Since the BFHI began, more than 15,000 facilities in 134 countries have been awarded Baby-Friendly status. In many areas where hospitals have been designated Baby-Friendly, more mothers are breastfeeding their infants, and child health has improved.
News of the BFHI accomplishments and articles about effective breastfeeding programmes have been published for ten years in UNICEF’s BFHI News.
New knowledge about breastfeeding and its management has been provided through publication of four training courses, and through recommendation of selected Breastfeeding Papers of the Month .
Success Stories
In Cuba, where 49 of the country’s 56 hospitals and maternity facilities are baby-friendly, the rate of exclusive breastfeeding at four mounths almost tripled in six years – from 25 per cent in 1990 to 72 per cent in 1996.
In the first two years of BFHI implementation at the Central Hospital of Libreville in Gabon, cases of neonatal diarrhoea fell by 15 per cent, diarrhoeal dehydration declined by 14 per cent and mortality fell by 8 %.
In China, which now has more than 6,000 Baby-Friendly Hospitals, exclusive breastfeeding in rural areas rose from 29 per cent in 1992 to 68 per cent in 1994; in urban areas, the increase was from 10 per cent to 48 per cent.
The Catholic University of Chile, Santiago, initiated one of the first baby-friendly hospitals. As a result, initiation of breastfeeding within the first two hours increased. With a strong Step 10, a monthly clinic, exclusive breastfeeding at 6 months increased from approximately 20% to over 60%.

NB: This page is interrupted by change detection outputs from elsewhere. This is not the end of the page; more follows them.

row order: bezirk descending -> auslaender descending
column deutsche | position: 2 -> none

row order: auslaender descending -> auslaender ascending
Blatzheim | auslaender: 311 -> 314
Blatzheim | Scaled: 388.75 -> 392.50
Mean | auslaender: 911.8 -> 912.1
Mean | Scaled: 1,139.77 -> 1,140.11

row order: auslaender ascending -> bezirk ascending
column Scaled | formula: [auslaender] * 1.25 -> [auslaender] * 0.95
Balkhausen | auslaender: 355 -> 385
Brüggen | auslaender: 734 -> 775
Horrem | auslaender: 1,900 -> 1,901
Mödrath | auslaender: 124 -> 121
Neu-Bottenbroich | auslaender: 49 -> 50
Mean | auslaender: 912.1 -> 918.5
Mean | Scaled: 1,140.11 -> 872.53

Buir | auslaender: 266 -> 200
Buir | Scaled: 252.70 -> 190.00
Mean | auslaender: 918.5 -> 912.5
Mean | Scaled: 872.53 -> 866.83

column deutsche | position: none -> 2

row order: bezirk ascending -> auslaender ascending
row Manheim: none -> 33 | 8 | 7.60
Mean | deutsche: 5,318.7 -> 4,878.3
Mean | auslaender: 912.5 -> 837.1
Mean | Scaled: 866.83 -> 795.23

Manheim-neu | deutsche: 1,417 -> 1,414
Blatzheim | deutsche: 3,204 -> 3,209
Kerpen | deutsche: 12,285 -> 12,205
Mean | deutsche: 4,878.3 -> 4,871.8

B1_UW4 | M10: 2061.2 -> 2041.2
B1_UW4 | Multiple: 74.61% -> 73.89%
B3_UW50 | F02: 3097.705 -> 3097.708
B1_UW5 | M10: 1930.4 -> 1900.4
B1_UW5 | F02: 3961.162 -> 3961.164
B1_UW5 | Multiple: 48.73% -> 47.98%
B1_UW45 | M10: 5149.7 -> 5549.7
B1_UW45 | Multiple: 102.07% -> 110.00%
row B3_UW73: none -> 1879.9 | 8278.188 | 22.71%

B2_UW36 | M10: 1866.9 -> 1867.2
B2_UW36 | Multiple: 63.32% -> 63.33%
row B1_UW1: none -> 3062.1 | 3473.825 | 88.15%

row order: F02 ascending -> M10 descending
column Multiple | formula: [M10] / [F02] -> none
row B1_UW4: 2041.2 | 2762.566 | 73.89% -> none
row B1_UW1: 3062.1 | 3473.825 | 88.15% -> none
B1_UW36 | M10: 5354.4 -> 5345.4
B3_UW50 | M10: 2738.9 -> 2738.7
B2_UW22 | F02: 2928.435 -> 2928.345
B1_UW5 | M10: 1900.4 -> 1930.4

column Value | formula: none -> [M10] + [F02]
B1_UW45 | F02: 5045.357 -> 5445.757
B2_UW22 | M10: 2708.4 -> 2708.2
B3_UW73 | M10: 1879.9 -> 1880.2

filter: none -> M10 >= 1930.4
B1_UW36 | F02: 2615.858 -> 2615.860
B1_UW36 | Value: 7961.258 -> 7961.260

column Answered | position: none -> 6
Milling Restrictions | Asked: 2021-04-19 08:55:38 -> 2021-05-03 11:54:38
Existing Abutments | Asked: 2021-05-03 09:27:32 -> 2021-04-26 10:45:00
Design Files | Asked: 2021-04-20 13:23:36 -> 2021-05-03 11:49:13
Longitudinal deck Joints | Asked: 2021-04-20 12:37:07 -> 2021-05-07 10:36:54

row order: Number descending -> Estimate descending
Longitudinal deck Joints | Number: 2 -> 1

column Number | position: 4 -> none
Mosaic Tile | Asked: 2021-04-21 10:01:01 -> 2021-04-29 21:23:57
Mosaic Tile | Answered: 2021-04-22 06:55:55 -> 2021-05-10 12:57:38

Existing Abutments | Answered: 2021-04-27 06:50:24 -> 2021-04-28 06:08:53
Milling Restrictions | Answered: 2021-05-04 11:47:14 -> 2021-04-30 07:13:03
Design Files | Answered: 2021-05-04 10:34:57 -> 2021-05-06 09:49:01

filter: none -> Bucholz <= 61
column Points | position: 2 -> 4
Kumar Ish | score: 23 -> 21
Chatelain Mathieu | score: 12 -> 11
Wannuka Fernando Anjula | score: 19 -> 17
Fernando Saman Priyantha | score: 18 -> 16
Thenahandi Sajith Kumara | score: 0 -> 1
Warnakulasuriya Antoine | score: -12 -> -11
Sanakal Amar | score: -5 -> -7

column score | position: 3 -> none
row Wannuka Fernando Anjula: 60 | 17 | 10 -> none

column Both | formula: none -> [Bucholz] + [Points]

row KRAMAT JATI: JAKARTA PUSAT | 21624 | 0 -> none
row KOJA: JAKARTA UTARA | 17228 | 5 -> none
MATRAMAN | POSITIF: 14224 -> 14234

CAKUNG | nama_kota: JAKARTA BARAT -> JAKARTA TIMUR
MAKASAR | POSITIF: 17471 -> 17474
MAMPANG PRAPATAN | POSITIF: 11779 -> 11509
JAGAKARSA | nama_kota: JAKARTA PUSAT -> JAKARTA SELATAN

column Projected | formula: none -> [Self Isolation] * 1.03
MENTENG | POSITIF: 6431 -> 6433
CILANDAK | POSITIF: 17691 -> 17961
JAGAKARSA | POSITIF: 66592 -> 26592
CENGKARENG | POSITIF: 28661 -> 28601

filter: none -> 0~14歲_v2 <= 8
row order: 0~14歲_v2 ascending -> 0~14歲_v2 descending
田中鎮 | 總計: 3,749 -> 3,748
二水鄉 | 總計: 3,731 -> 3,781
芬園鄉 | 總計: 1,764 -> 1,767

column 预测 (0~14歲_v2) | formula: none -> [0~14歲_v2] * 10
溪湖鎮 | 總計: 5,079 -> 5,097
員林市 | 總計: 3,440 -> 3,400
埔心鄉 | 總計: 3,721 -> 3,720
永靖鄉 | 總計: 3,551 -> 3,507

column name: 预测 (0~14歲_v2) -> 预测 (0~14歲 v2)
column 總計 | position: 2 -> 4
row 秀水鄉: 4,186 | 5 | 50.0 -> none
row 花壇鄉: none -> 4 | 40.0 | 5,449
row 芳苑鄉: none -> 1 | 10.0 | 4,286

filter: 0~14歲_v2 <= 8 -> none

The internationally defined term ‘Baby-Friendly’ may be used only by maternity services that have passed external assessment according to the Global Criteria for the BFHI.
The term “Baby-Friendly” is not appropriately applied to other medical services, community activities, workplaces or commercial products.
Descriptions such as ‘breastfeeding-friendly’, ‘mother-child friendly’ or ‘pro-breastfeeding’ may be used for such other complementary efforts to help mothers to breastfeed.
Ten steps to successful breastfeeding
1) Have a written breastfeeding policy that is routinely communicated to all health care staff.
2) Train all health care staff in skills necessary to implement this policy.
3) Inform all pregnant women about the benefits and management of breastfeeding.
4) Help mothers initiate breastfeeding within one half-hour of birth.
5) Show mothers how to breastfeed and maintain lactation,even if they should be separated from their infants.
6) Give newborn infants no food or drink other than breastmilk, unless medically indicated.
7) Practice rooming in – that is, allow mothers and infants to remain together 24 hours a day.
8) Encourage breastfeeding on demand.
9) Give no artificial teats or pacifiers (also called dummies or soothers) to breastfeeding infants.
10) Foster the establishment of breastfeeding support groups and refer mothers to them on discharge from the hospital or clinic.